Después de dejar a Camila en casa, volví a mi apartamento, cansado como un perro, y procedí a tumbarme en mi cama bien despierto mientras miraba el techo. Pensé en el semestre y en los meses que se avecinaban. Pensé en la facultad de derecho y en el bufete. Los planes para el futuro eran buenos. Después de que mi padre fuera a la cárcel y lo perdiéramos todo, los planes eran lo que me sacaba de la cama y me hacía seguir adelante cada mañana. El presente era ceniza. El futuro era un amanecer. Cada paso adelante era hacia un horizonte más brillante. Mientras siguiera avanzando, mi pasado seguiría retrocediendo detrás de mí.

Pero ahora había tropezado con un oscuro crepúsculo. ¿Y si estaba renunciando a lo que no debía?

Parecía imposible. Y parecía imposiblemente estúpido arriesgar mi carrera académica y la facultad de derecho cuando estaba tan jodidamente cerca de lograr mis objetivos.

Por eso, estar fuera de la habitación de Cuauhtémoc me hacía un nudo en el estómago, incluso cuando la expectación me hacía vibrar por dentro. Esto podría resultar ser la cosa más autodestructiva que había hecho.

Y ni siquiera me importó.

Las luces estaban apagadas, así que golpeé suavemente la ventana, en un estado de miseria similar al que me había llevado a su ventana años antes.

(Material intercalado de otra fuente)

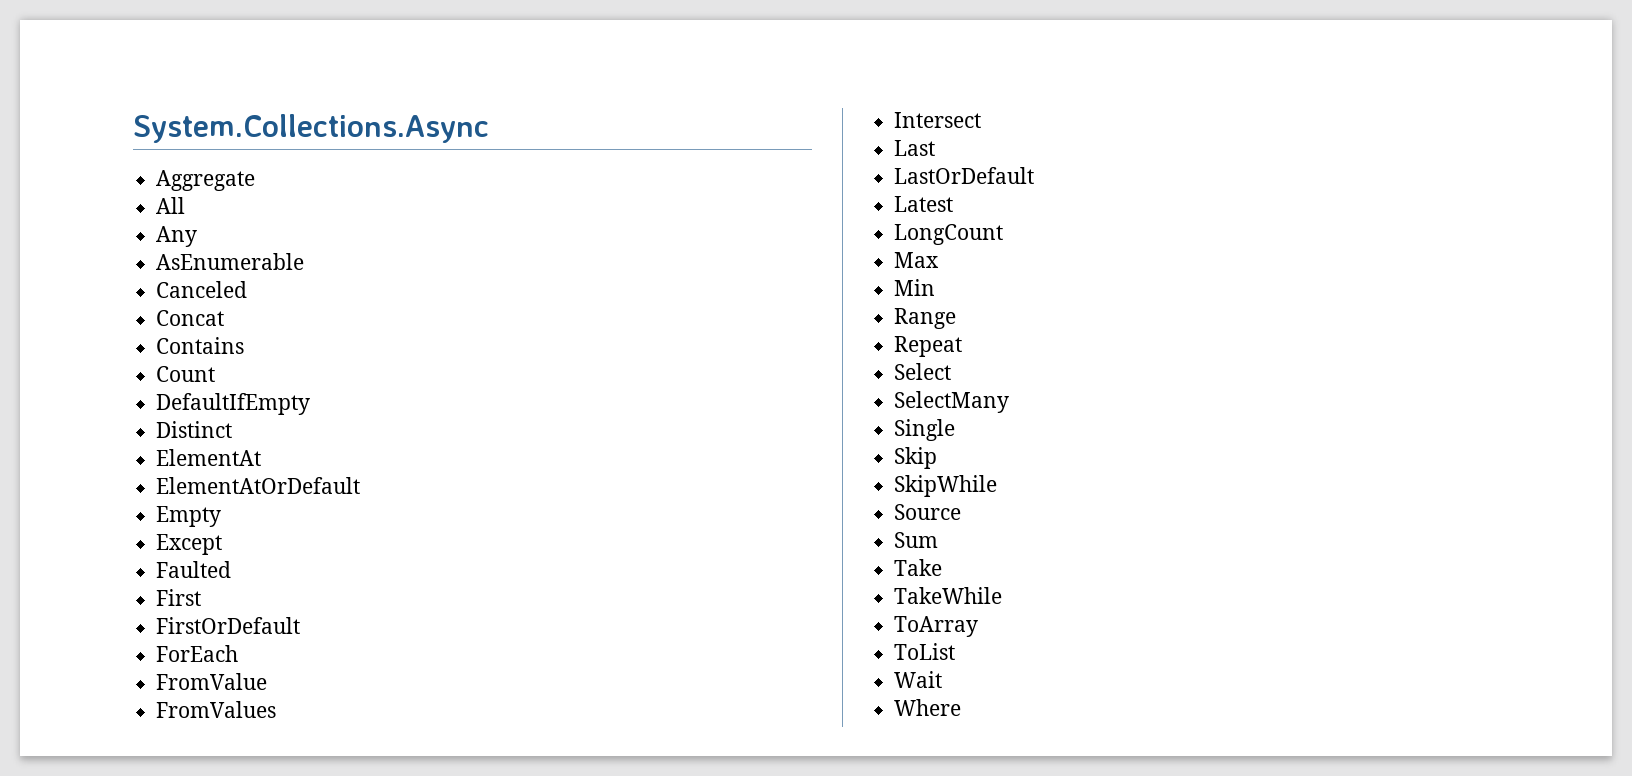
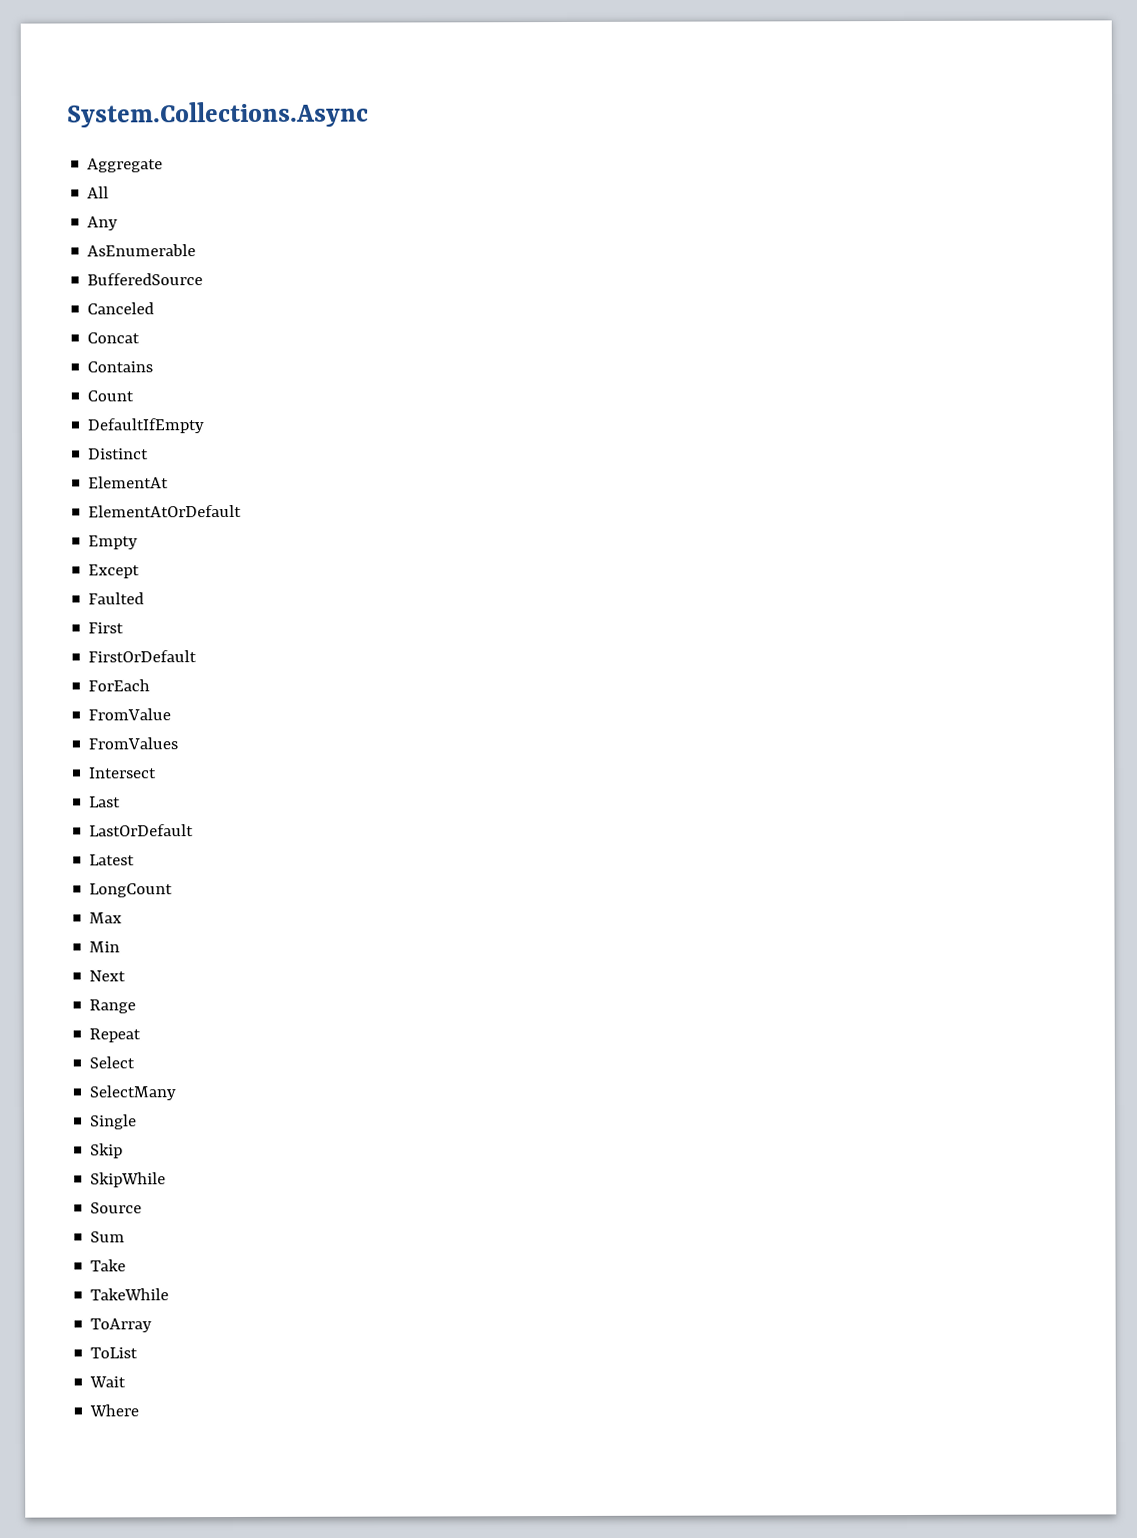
(305, 261) none -> [87,273,204,286] // BufferedSource
(936, 287) none -> [89,970,127,982] // Next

La última vez no tenía nada que perder. Esta vez, lo tenía todo. Pero él también lo tenía.

Las persianas se levantaron lentamente y Cuauhtémoc apoyó las manos en el alféizar, mirándome con desgana antes de sacudir lentamente la cabeza.

—No —su voz llegó amortiguada a través del cristal de la ventana—. Vete a casa.

—No puedo. —Me encogí de hombros.

—Ya estuviste de acuerdo antes. Fue una decisión inteligente.

—Estaba equivocado.

—No, no lo estabas. No lo estabas. La Facultad de Derecho depende de esto. Y si te dejo entrar... si nosotros... —Se interrumpió con otro movimiento de cabeza—. Vete a casa. No se me da bien ser fuerte en esto, y es casi imposible cuando estás delante de mí.

Me acerqué al cristal y reflejé su postura, con mi cara a escasos centímetros de la suya. Me miró con desesperación, con ojos profundos y oscuros, cautelosos y dolorosos.